Cellulose-binding domains promote hydrolysis of different sites on crystalline cellulose

Abstract
The cohesin-dockerin interaction in Clostridium thermocellum cellulosome mediates the tight binding of cellulolytic enzymes to the cellulosome-integrating protein CipA. Here, this interaction was used to study the effect of different cellulose-binding domains (CBDs) on the enzymatic activity of C. thermocellum endoglucanase CelD (1,4-β- d endoglucanase, EC 3.2.1.4 ) toward various cellulosic substrates. The seventh cohesin domain of CipA was fused to CBDs originating from the Trichoderma reesei cellobiohydrolases I and II (CBD CBH1 and CBD CBH2 ) (1,4-β- d glucan-cellobiohydrolase, EC 3.2.1.91 ), from the Cellulomonas fimi xylanase/exoglucanase Cex (CBD Cex ) (β-1,4- d glucanase, EC 3.2.1.8 ), and from C. thermocellum CipA (CBD CipA ). The CBD-cohesin hybrids interacted with the dockerin domain of CelD, leading to the formation of CelD-CBD complexes.
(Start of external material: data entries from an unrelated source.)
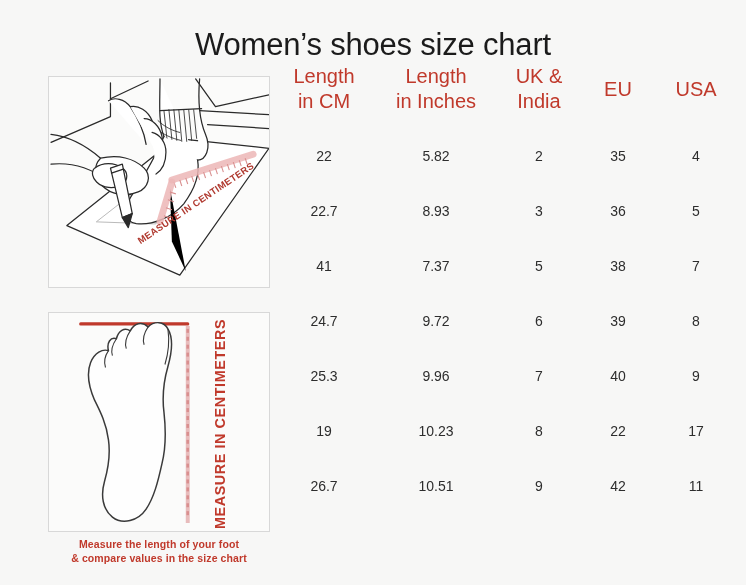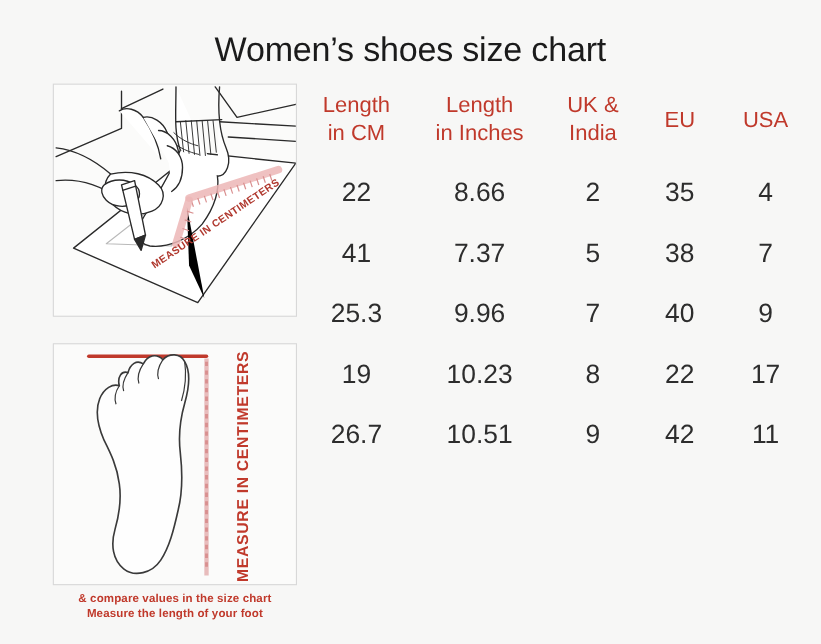"Length" #size-table { margin-top: 20px -> none }
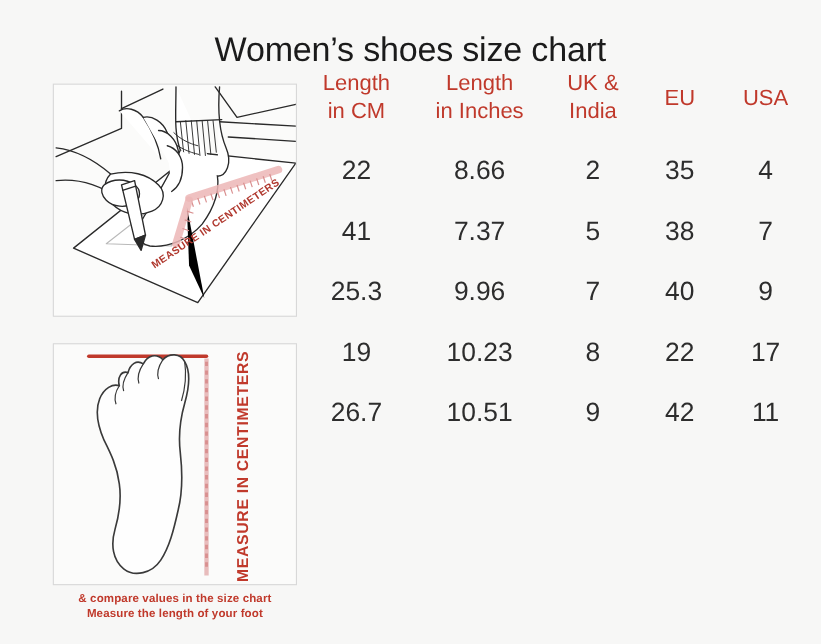"22" #size-table td { font-size: 24px -> 14px }
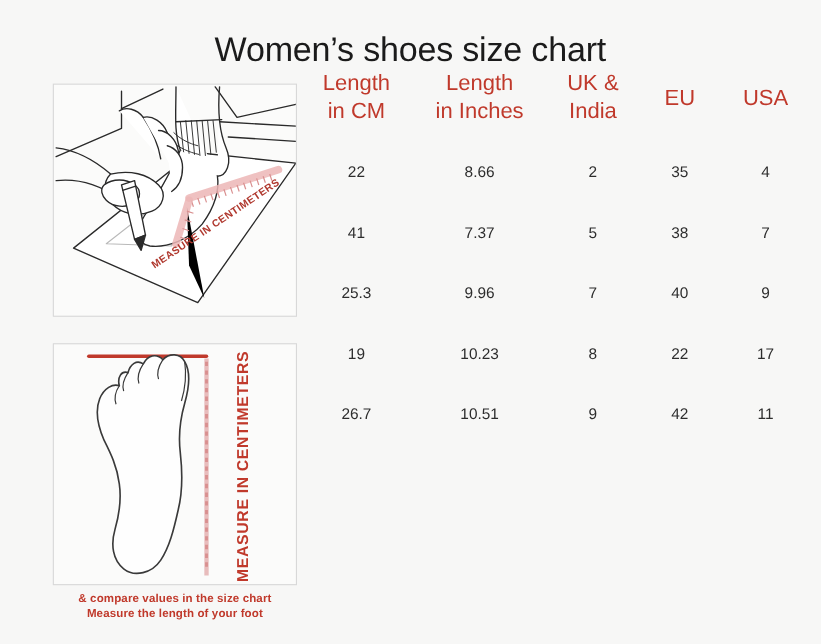"8.66" td { text: 8.66 -> 5.82 }
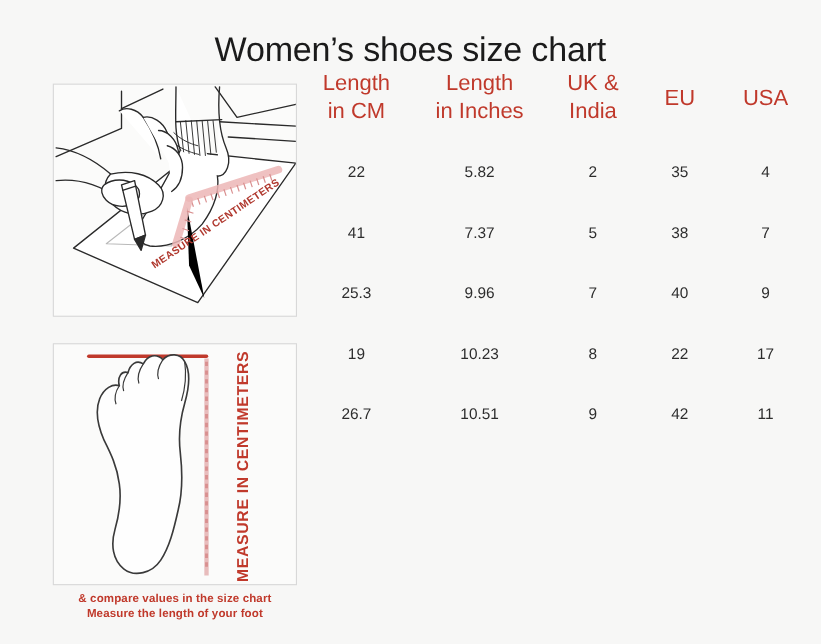"22.7" tr { html: none -> <tr> <td>22.7</td> <td>8.93</td> <td>3</td> <td>36</td> <td>5</td> </tr> }
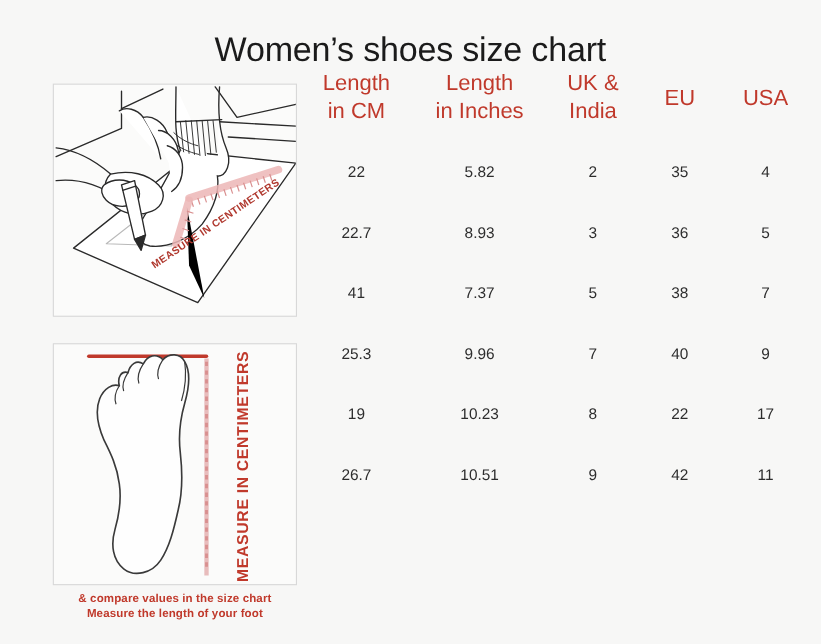"24.7" tr { html: none -> <tr> <td>24.7</td> <td>9.72</td> <td>6</td> <td>39</td> <td>8</td> </tr> }
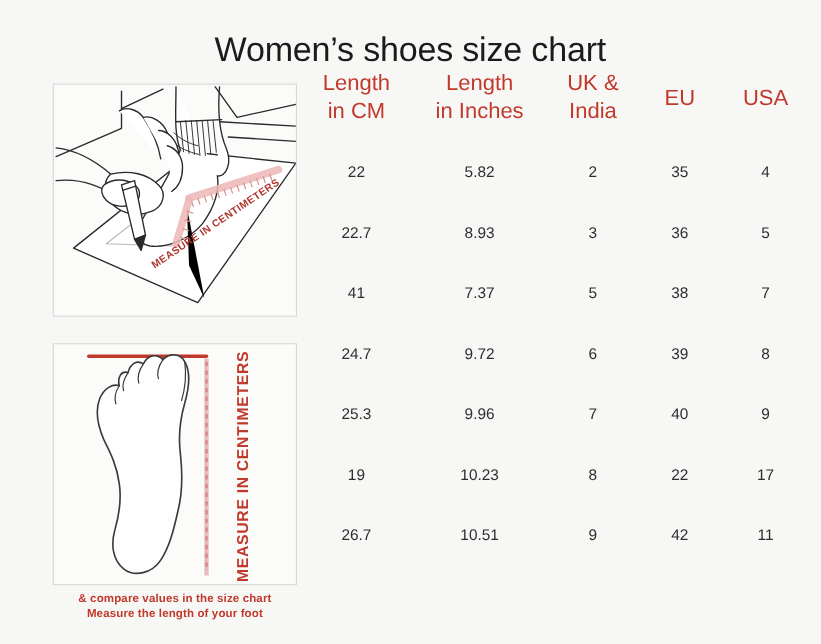"& compare values in the" span { order: before "Measure the length of your" -> after "Measure the length of your" }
Each of the CBDs increased the fraction of cellulose accessible to hydrolysis by CelD in the order CBD CBH1 < CBD CBH2 ≈ CBD Cex < CBD CipA . In all cases, the extent of hydrolysis was limited by the disappearance of sites accessible to CelD. Addition of a batch of fresh cellulose after completion of the reaction resulted in a new burst of activity, proving the reversible binding of the intact complexes despite the apparent binding irreversibility of some CBDs. Furthermore, burst of activity also was observed upon adding new batches of CelD–CBD complexes that contained a CBD differing from the first one. This complementation between different CBDs suggests that the sites made available for hydrolysis by each of the CBDs are at least partially nonoverlapping. The only exception was CBD CipA , whose sites appeared to overlap all of the other sites.